__PROVIDED RECORDS__
_ _ _

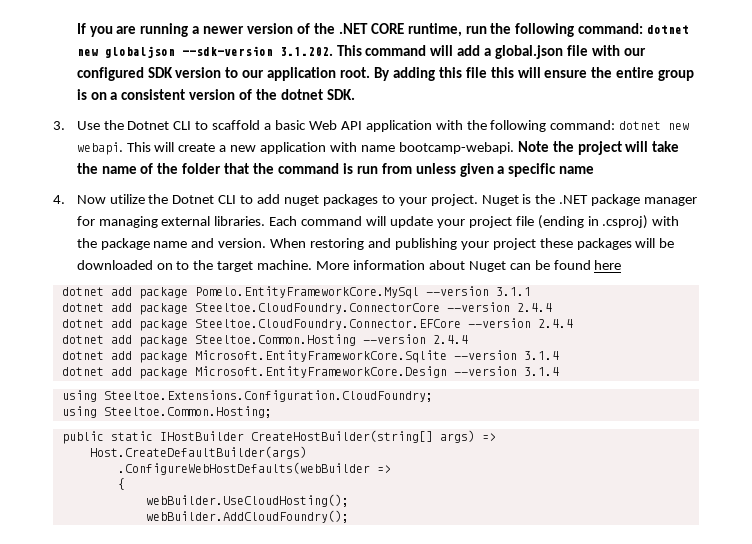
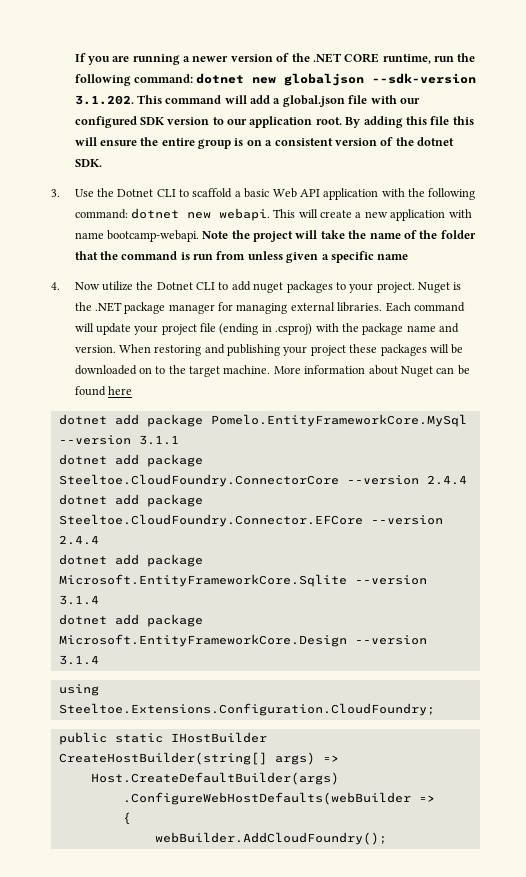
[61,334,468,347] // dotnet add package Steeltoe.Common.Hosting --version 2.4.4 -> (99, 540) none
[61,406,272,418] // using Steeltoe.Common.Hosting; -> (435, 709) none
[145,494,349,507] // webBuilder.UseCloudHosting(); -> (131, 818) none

_ _ _

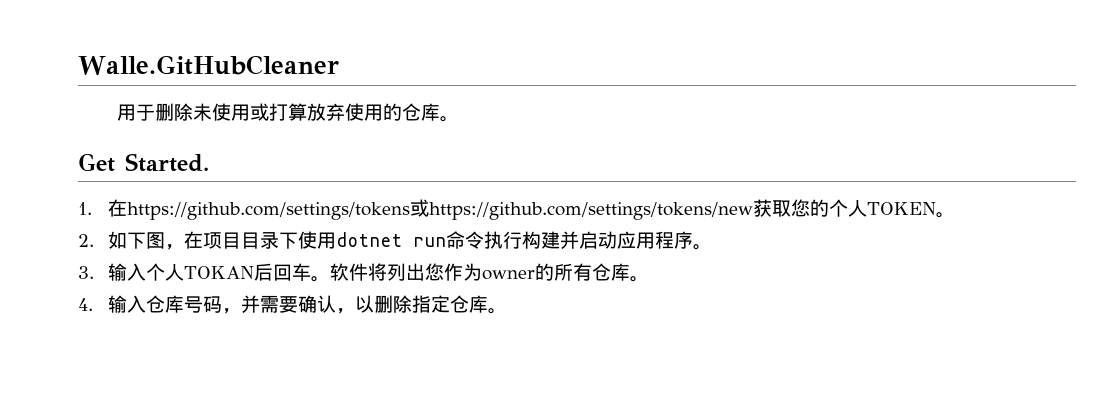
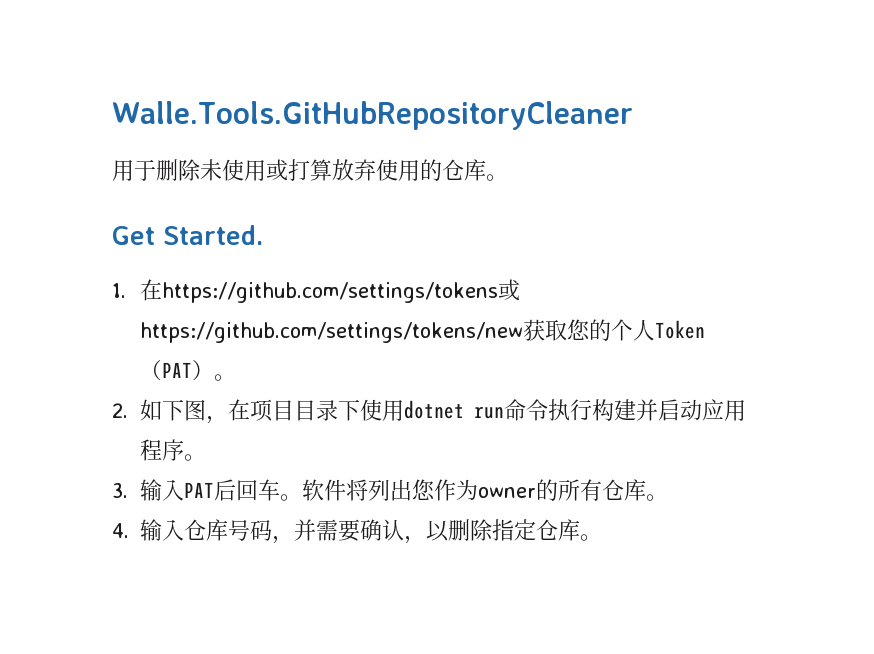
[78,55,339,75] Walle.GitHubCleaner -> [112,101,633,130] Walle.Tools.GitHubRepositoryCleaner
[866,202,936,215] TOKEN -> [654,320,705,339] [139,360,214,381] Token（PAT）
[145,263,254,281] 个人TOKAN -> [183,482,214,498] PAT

_ _ _

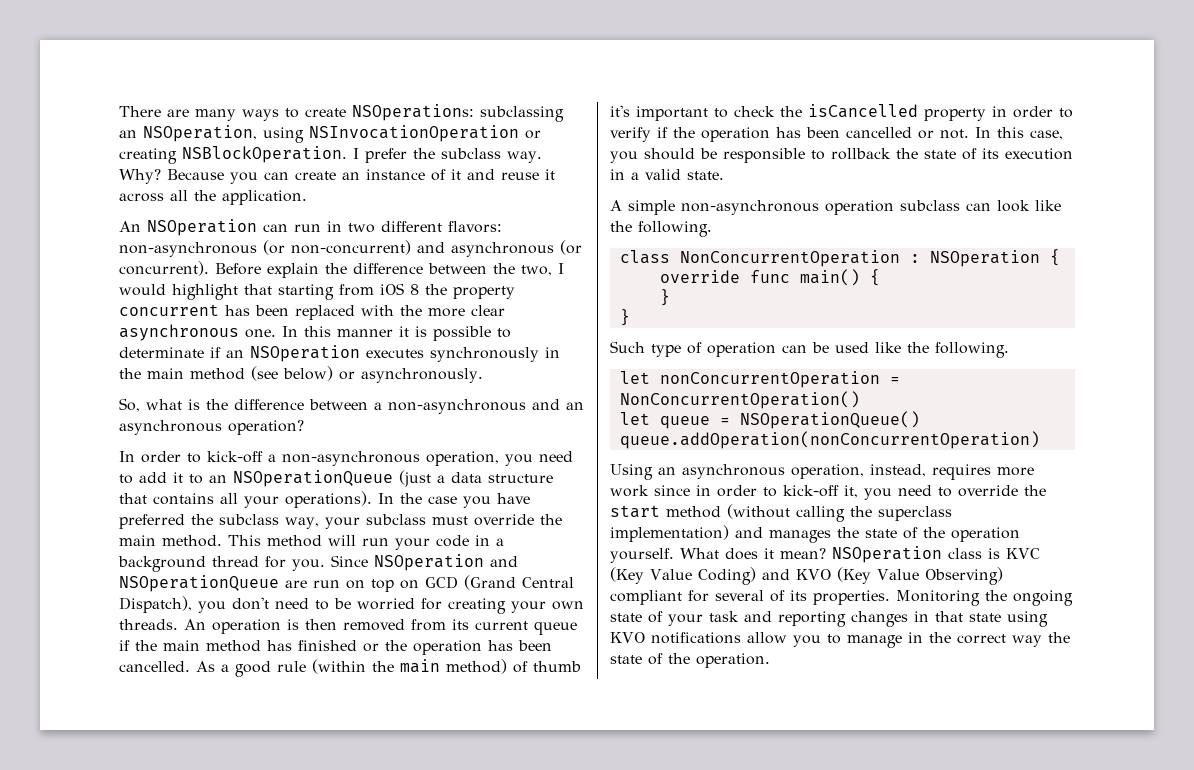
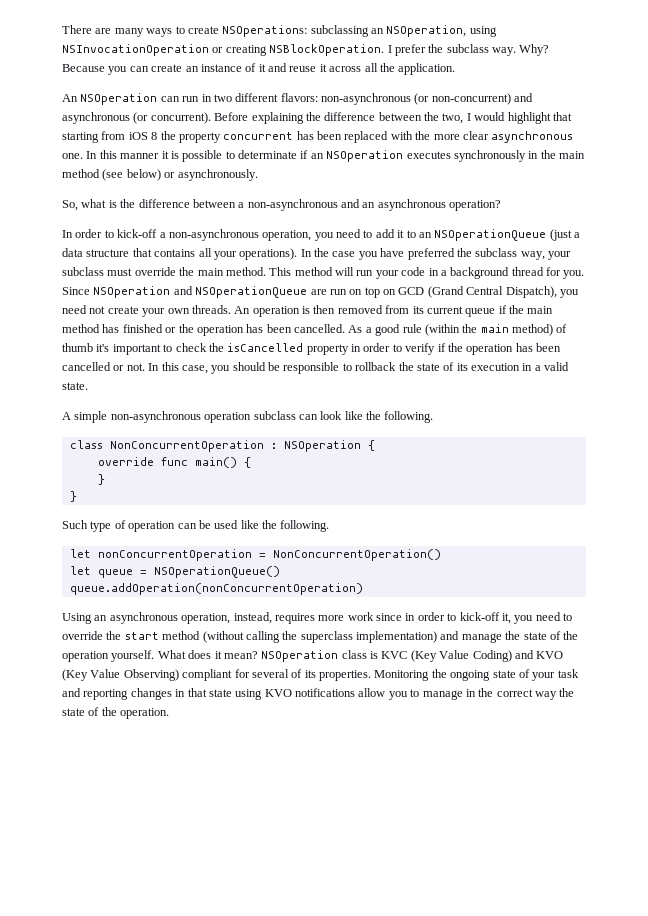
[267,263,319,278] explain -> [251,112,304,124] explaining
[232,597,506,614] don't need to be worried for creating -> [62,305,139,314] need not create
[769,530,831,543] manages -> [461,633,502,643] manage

_ _ _

Scan the entries above for the word "none". Report the lines that hold it.

__OUTPUT OF THE TASK__
[61,334,468,347] // dotnet add package Steeltoe.Common.Hosting --version 2.4.4 -> (99, 540) none
[61,406,272,418] // using Steeltoe.Common.Hosting; -> (435, 709) none
[145,494,349,507] // webBuilder.UseCloudHosting(); -> (131, 818) none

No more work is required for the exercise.